Maybe it wouldn’t be so hard right now if everything else wasn’t so stressful. Josa is studying for her test and coming home late from work. Ann-Kathrin and her boyfriend Nico broke up. Sophie and Marie aren’t doing their homework. Lots of yelling, screaming, and crying.
I miss my dad. I flip through photos of him because they make me smile. Dad makes me smile. I miss talking to him.
I usually talk to Josa and Herbert after dinner for a half an hour or so. But lately, Josa is constantly on the phone. Herbert and I used to wait until she got off the phone, but now I go up into my room and study. I realize how important it is for me to talk with Josa and Herbert every day. Otherwise, I feel alone. Especially right now, when I’m not talking to my mom and other people. Josa thinks I’m crazy for only talking to my mom once a month. “If Ann-Kathrin went to America for a year, I’d be calling her every day. Your mom is suffering, Anne.” Yeah yeah, Josa.

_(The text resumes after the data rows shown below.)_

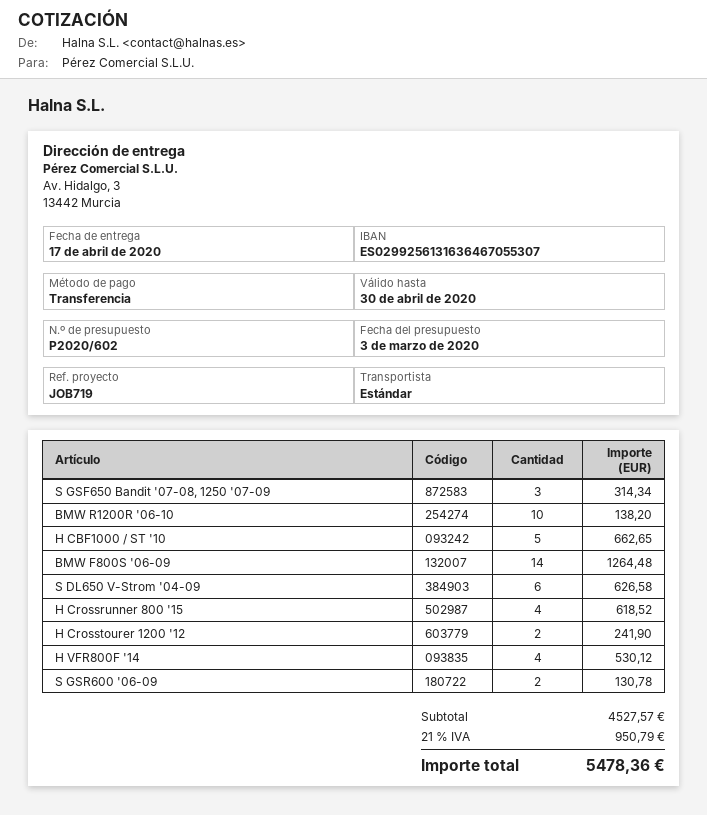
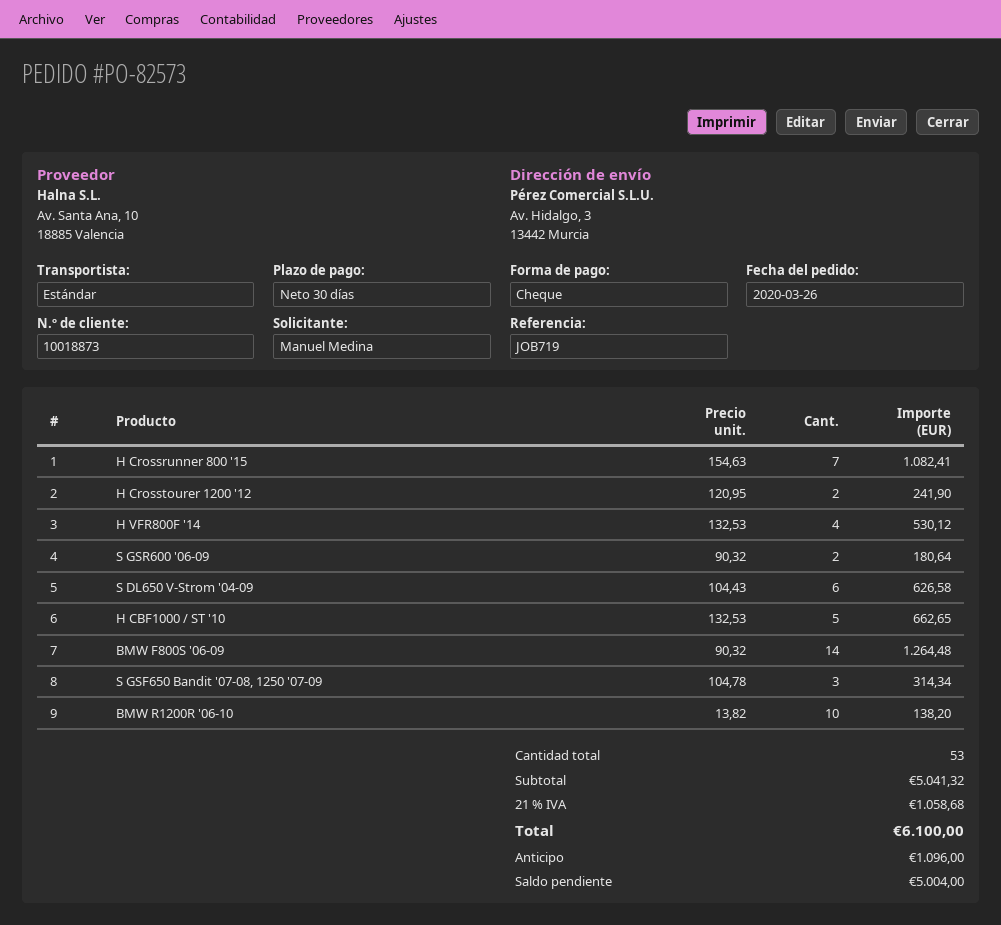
payment method: bank transfer -> cheque
H Crossrunner 800 '15: 4 for 618.52 -> 7 for 1082.41
S GSR600 '06-09: 2 for 130.78 -> 2 for 180.64
subtotal: 4527.57 -> 5041.32
tax: 21% = 950.79 -> 21% = 1058.68
total: 5478.36 -> 6100.00

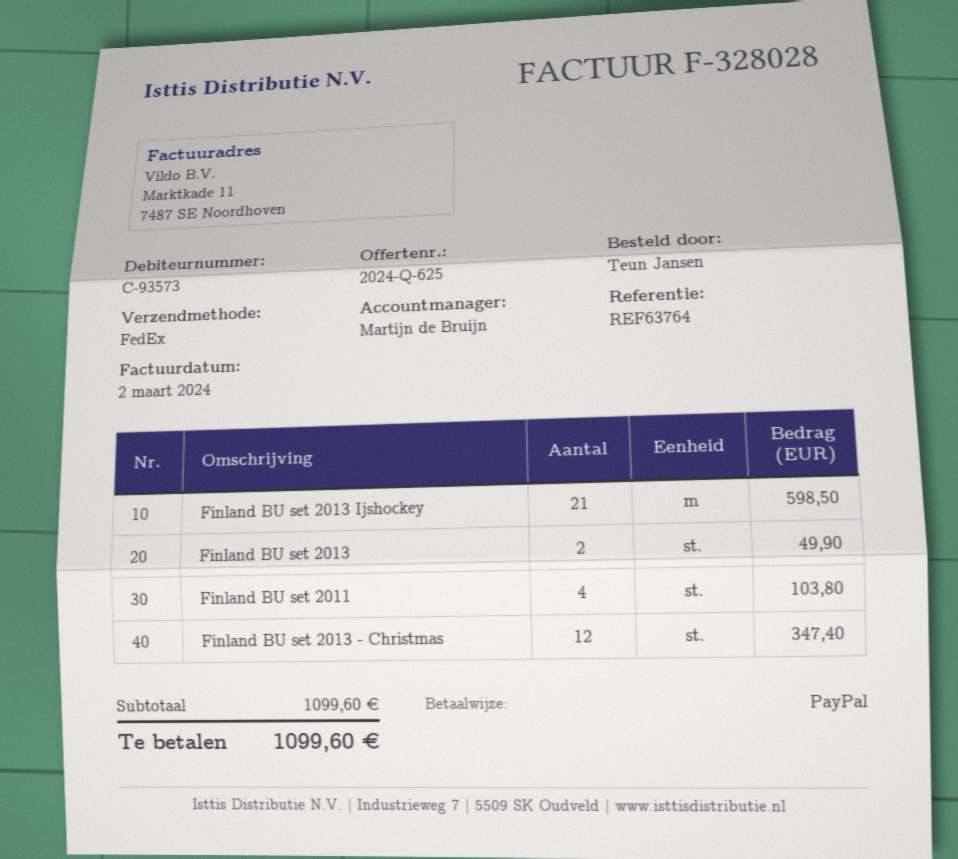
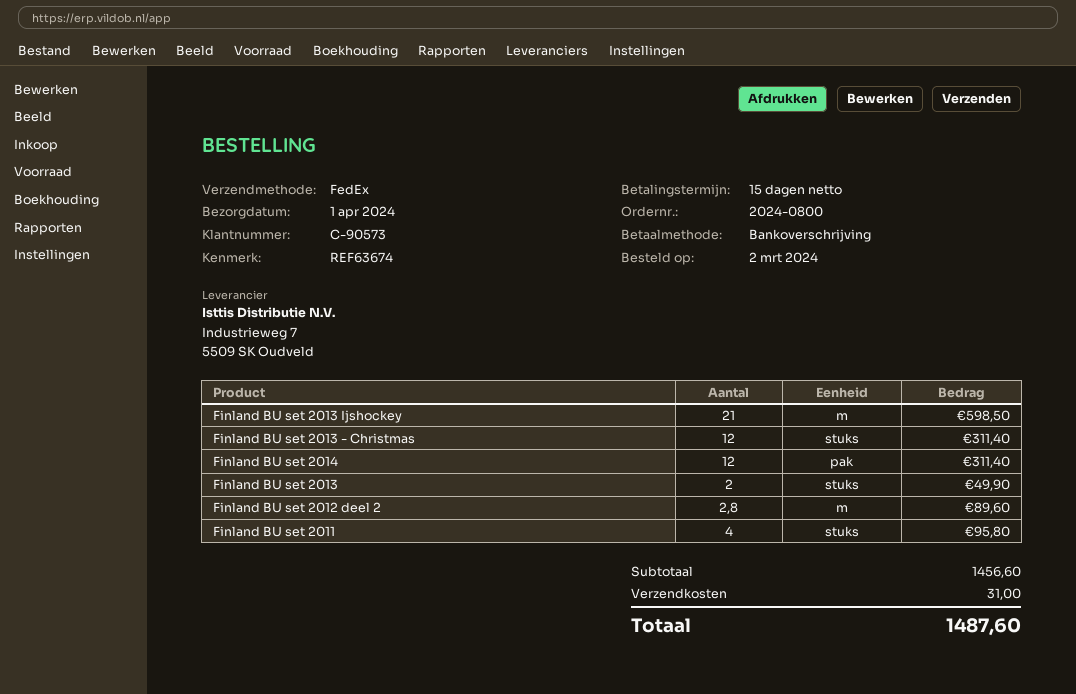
customer number: C-93573 -> C-90573
reference: REF63764 -> REF63674
payment method: PayPal -> bank transfer
Finland BU set 2011: 4 for 103.80 -> 4 for 95.80
Finland BU set 2013 - Christmas: 12 for 347.40 -> 12 for 311.40
Finland BU set 2014: none -> 12 for 311.40
Finland BU set 2012 deel 2: none -> 2.8 for 89.60
subtotal: 1099.60 -> 1456.60
shipping: none -> 31.00
total: 1099.60 -> 1487.60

A little drop of sadness in my Germany life.
-Annika, Anna, and I took the train to Düren to see New Moon. Horrible acting. Horrible animation. We laughed through the whole thing.
-Alina, Salina, Kim, Ramona, and I talked about religion on the bus today. Alina and Salina are Muslim, Kim is Protestant, Ramona is catholic, and I’m Mormon. We had fun. I love the bus ride home.
-Herr Mangold (my class teacher) and I joke around with each other. I speak to him in plattdeutsch, which is the German dialect in my region. Oma and Opa speak plattdeutsch, so I can mimic the dialect pretty well. He thinks it’s hilarious. “Herr Mangold! Ich krieg so ne Krawatte!” I say, which is translated, “I am getting this big of a tie!” but really means, “I am super pissed off!” He always has a funny reply.
-(Writing this 2 hours later…) Josa, Herbert and I talked from 7:30 to 11:00pm. We sat at the table and told stories. Then I told them about my German and how it’s still sucking. Herbert said, “You’re too hard on yourself, Anne. If you only think ‘I can be better, I’m not good enough’, you’ll make yourself sick. It’s not good for your spirit. Your German is good as it is. You are good, Anne. Tell yourself that.”
-Josa put highlights in my hair. We bought color dye earlier today. “You have so much hair!” she said.
“Yeah. Crazy Lion hair.”
The highlights look good. But I want to cut my hair. A little above my shoulders.
-I just got an email from my Louise. She said: “Somebody found your purse with $176 of babysitting money in it down
stairs in the basement. bedroom. Wow how long has that been missing.”